• _EXERCISE BRIEF_
In the records below, find the lines that include "spent" and copy each.
START DATA SHOWN
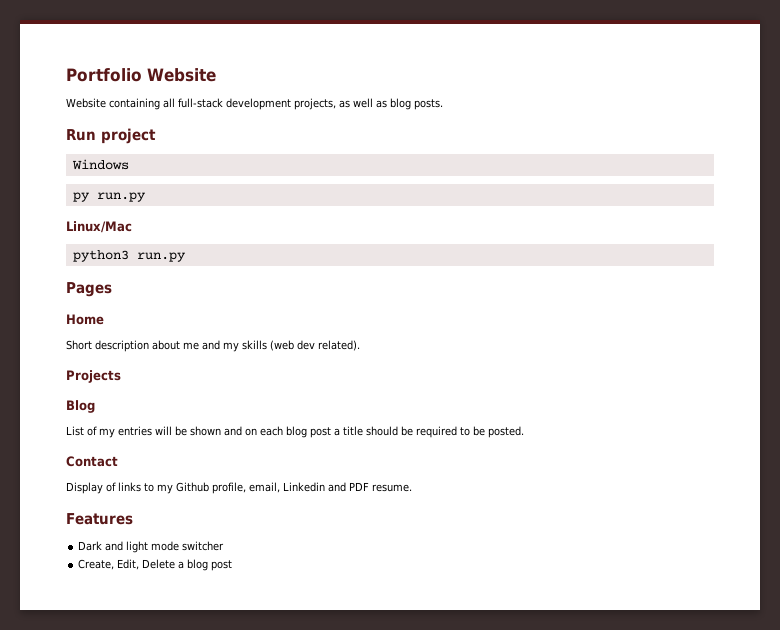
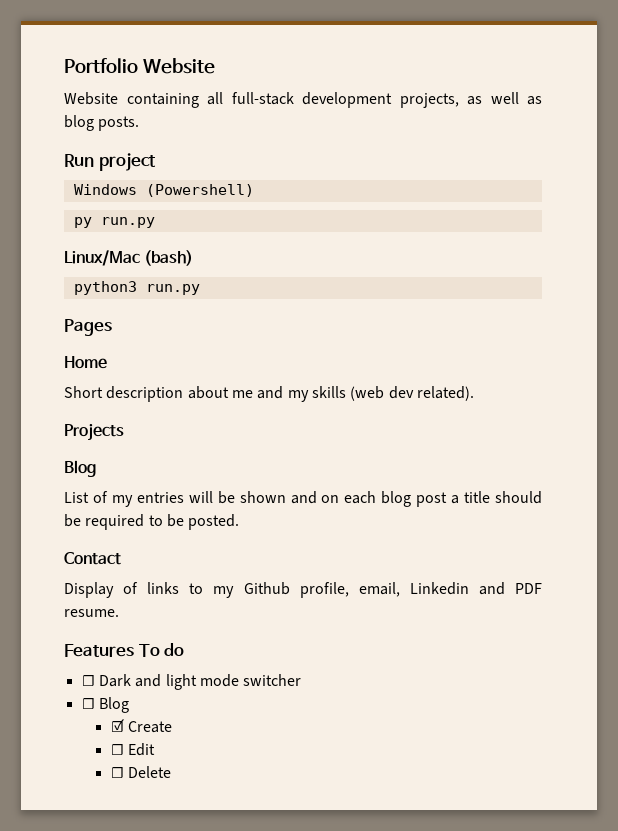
- Windows
+ Windows (Powershell)
- Linux/Mac
+ Linux/Mac (bash)
- Features
- Dark and light mode switcher
+ Features To do
+ ☐ Dark and light mode switcher
- Create, Edit, Delete a blog post
+ ☐ Blog
+ ☑ Create
+ ☐ Edit
+ ☐ Delete

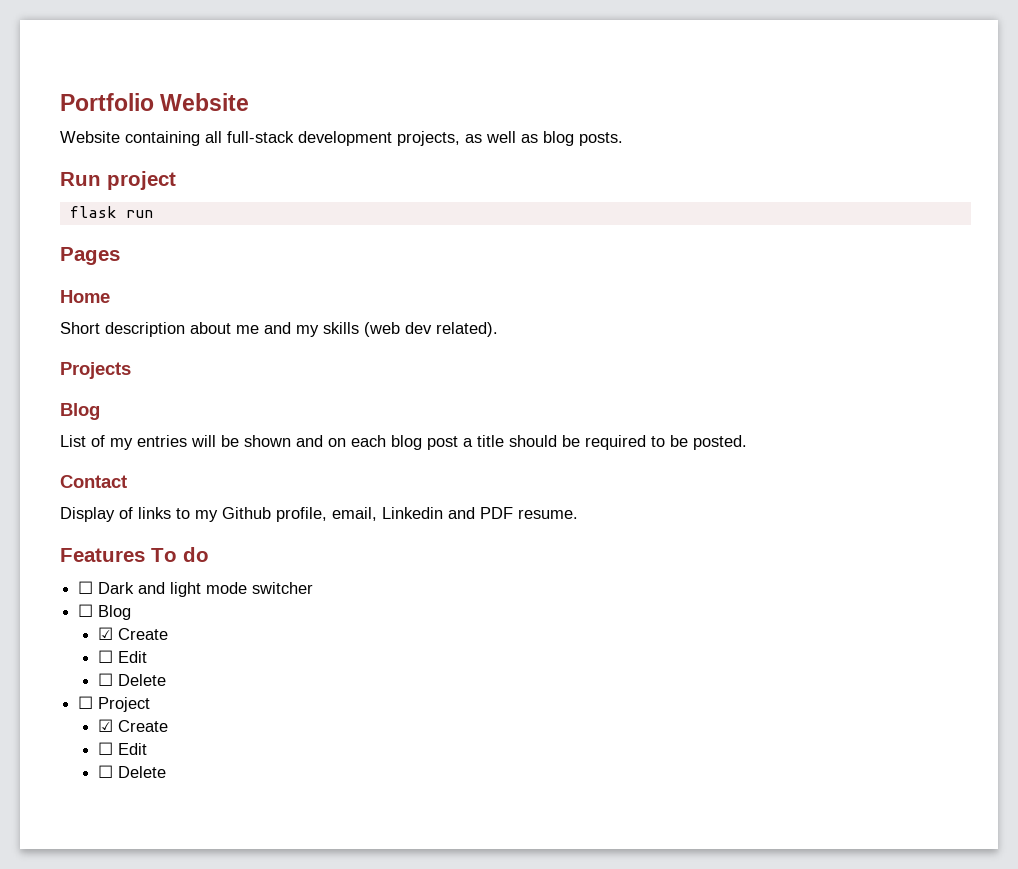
- Windows (Powershell)
- py run.py
- Linux/Mac (bash)
- python3 run.py
+ flask run
+ ☐ Project
+ ☑ Create
+ ☐ Edit
+ ☐ Delete

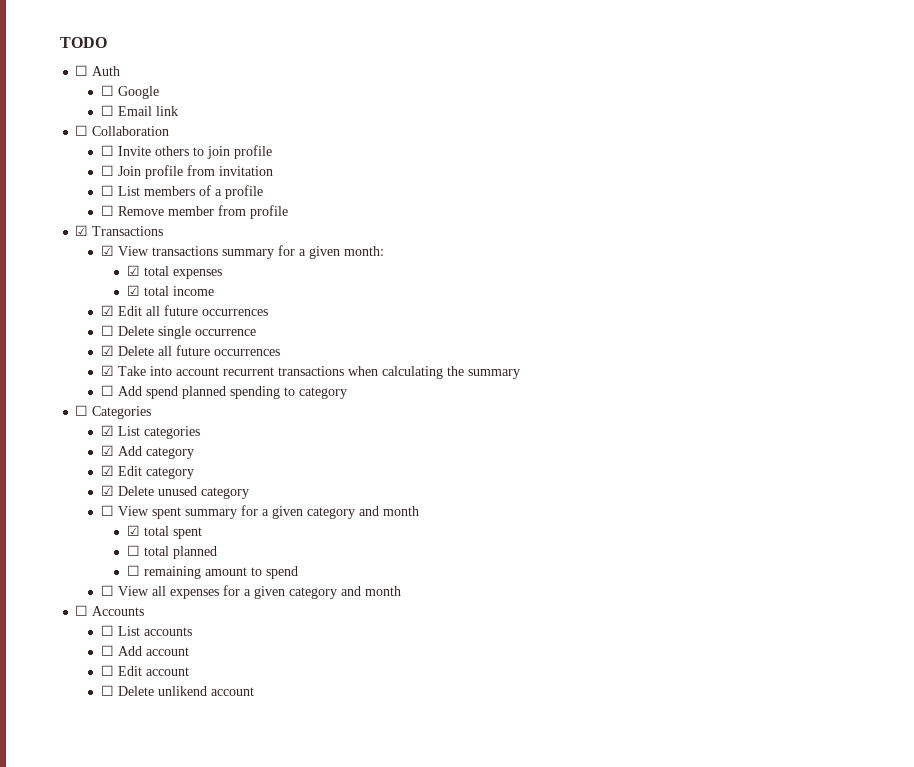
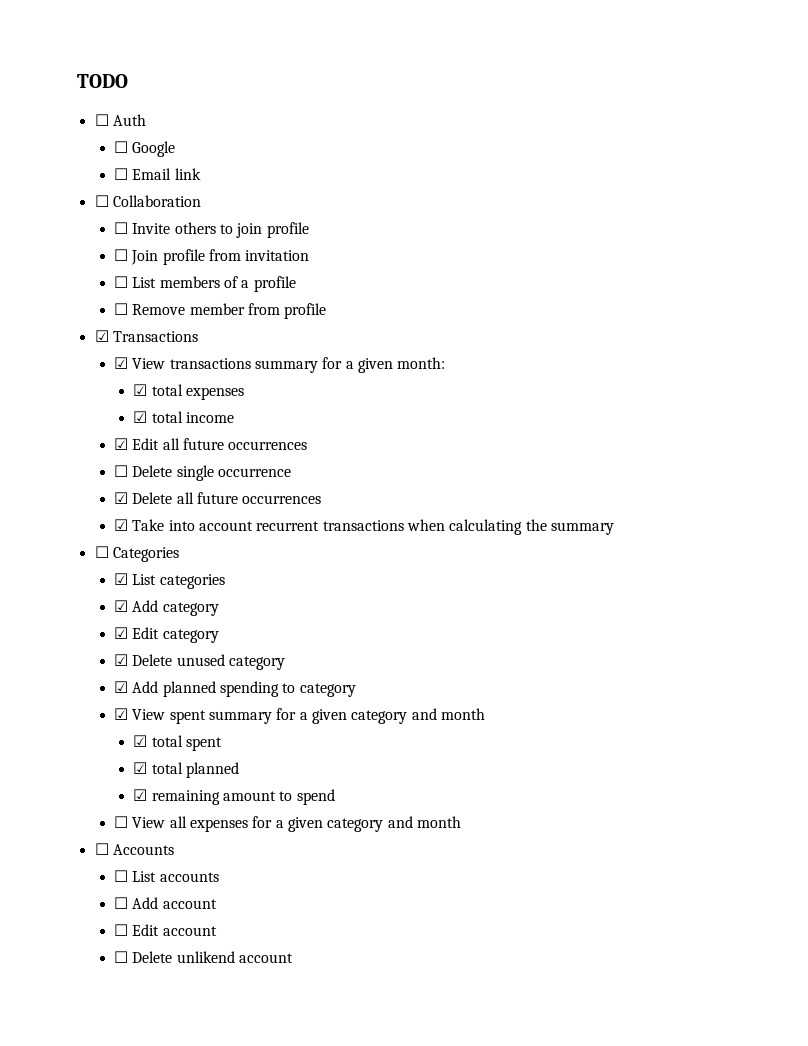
- ☐ Add spend planned spending to category
- ☐ View spent summary for a given category and month
+ ☑ Add planned spending to category
+ ☑ View spent summary for a given category and month
- ☐ total planned
+ ☑ total planned
- ☐ remaining amount to spend
+ ☑ remaining amount to spend

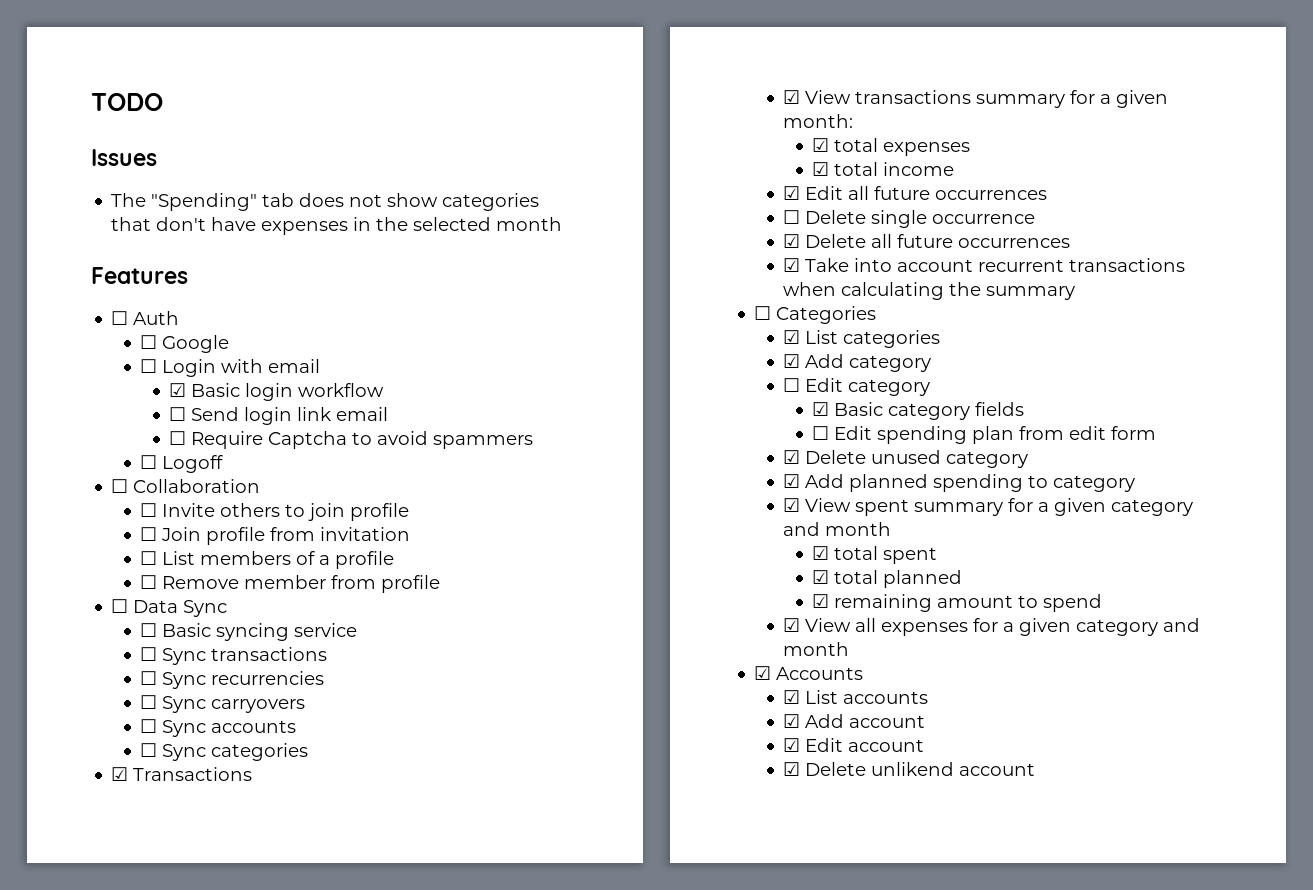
+ Issues
+ The "Spending" tab does not show categories that don't have expenses in the selected month
+ Features
- ☐ Email link
+ ☐ Login with email
+ ☑ Basic login workflow
+ ☐ Send login link email
+ ☐ Require Captcha to avoid spammers
+ ☐ Logoff
+ ☐ Data Sync
+ ☐ Basic syncing service
+ ☐ Sync transactions
+ ☐ Sync recurrencies
+ ☐ Sync carryovers
+ ☐ Sync accounts
+ ☐ Sync categories
- ☑ Edit category
+ ☐ Edit category
+ ☑ Basic category fields
+ ☐ Edit spending plan from edit form
- ☐ View all expenses for a given category and month
+ ☑ View all expenses for a given category and month
- ☐ Accounts
+ ☑ Accounts
- ☐ List accounts
+ ☑ List accounts
- ☐ Add account
+ ☑ Add account
- ☐ Edit account
+ ☑ Edit account
- ☐ Delete unlikend account
+ ☑ Delete unlikend account

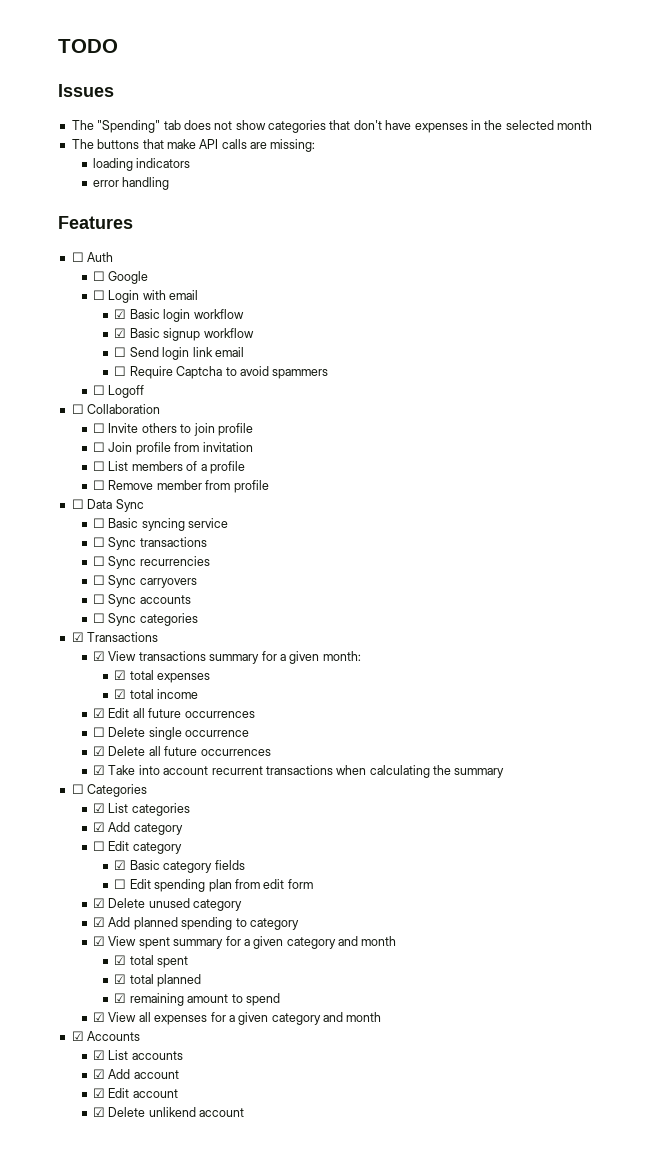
+ The buttons that make API calls are missing:
+ loading indicators
+ error handling
+ ☑ Basic signup workflow

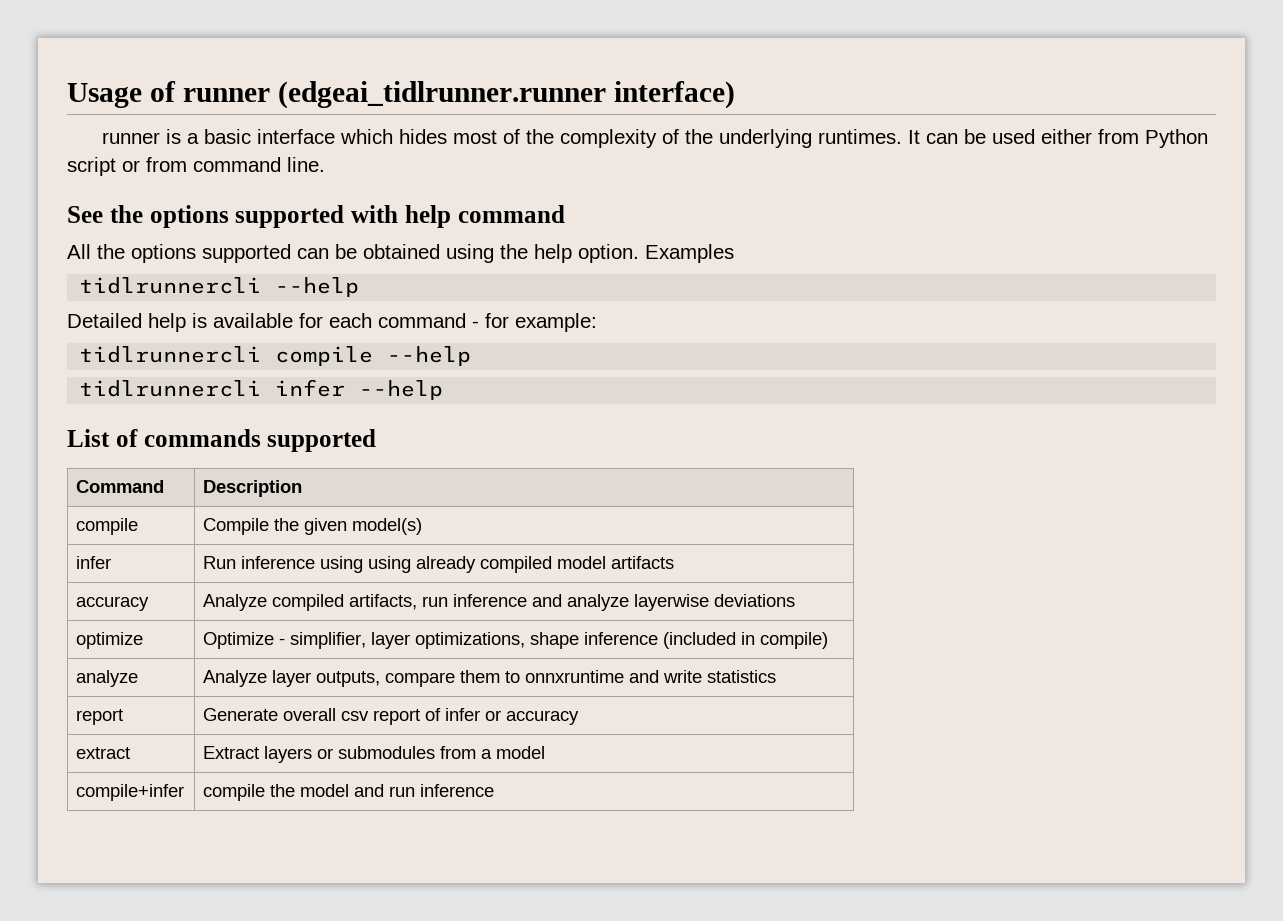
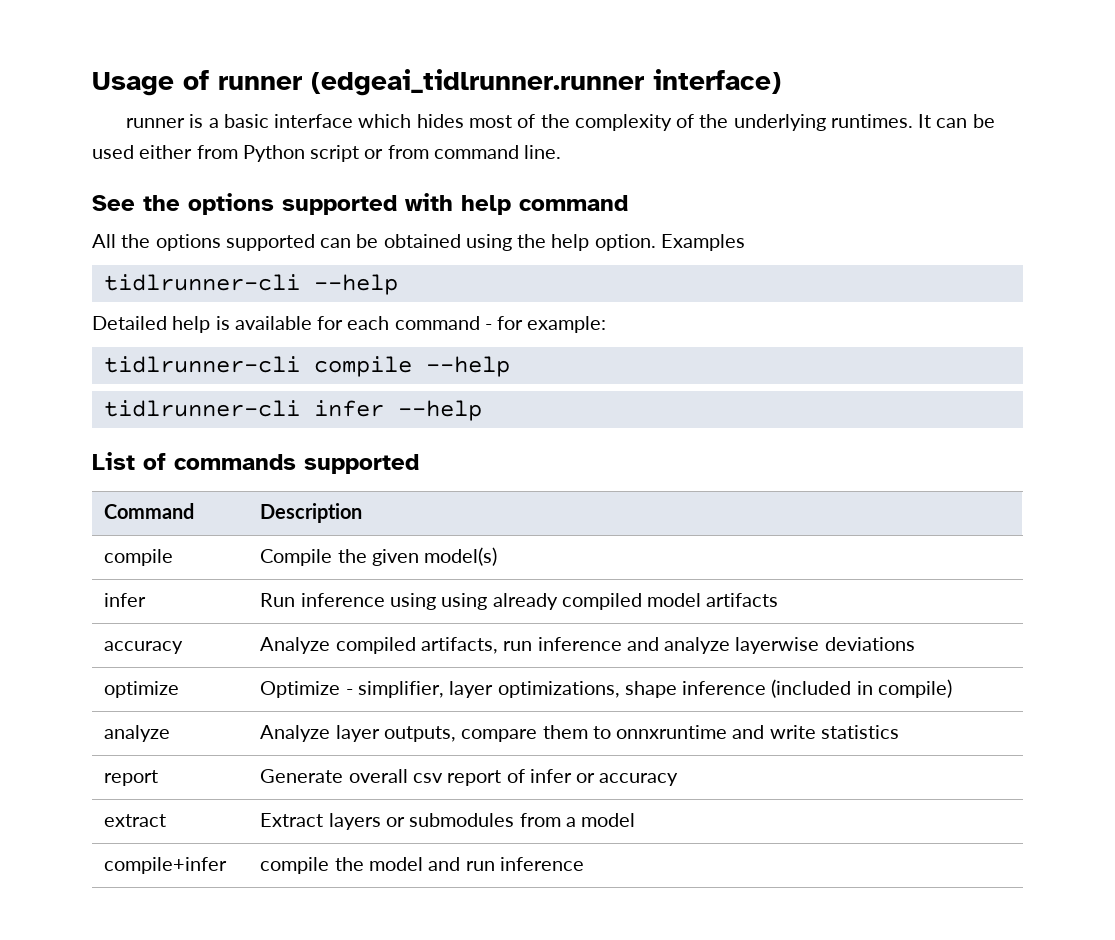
- tidlrunnercli --help
+ tidlrunner-cli --help
- tidlrunnercli compile --help
+ tidlrunner-cli compile --help
- tidlrunnercli infer --help
+ tidlrunner-cli infer --help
END DATA SHOWN
• _COMPLETED TASK_
- ☐ View spent summary for a given category and month
+ ☑ View spent summary for a given category and month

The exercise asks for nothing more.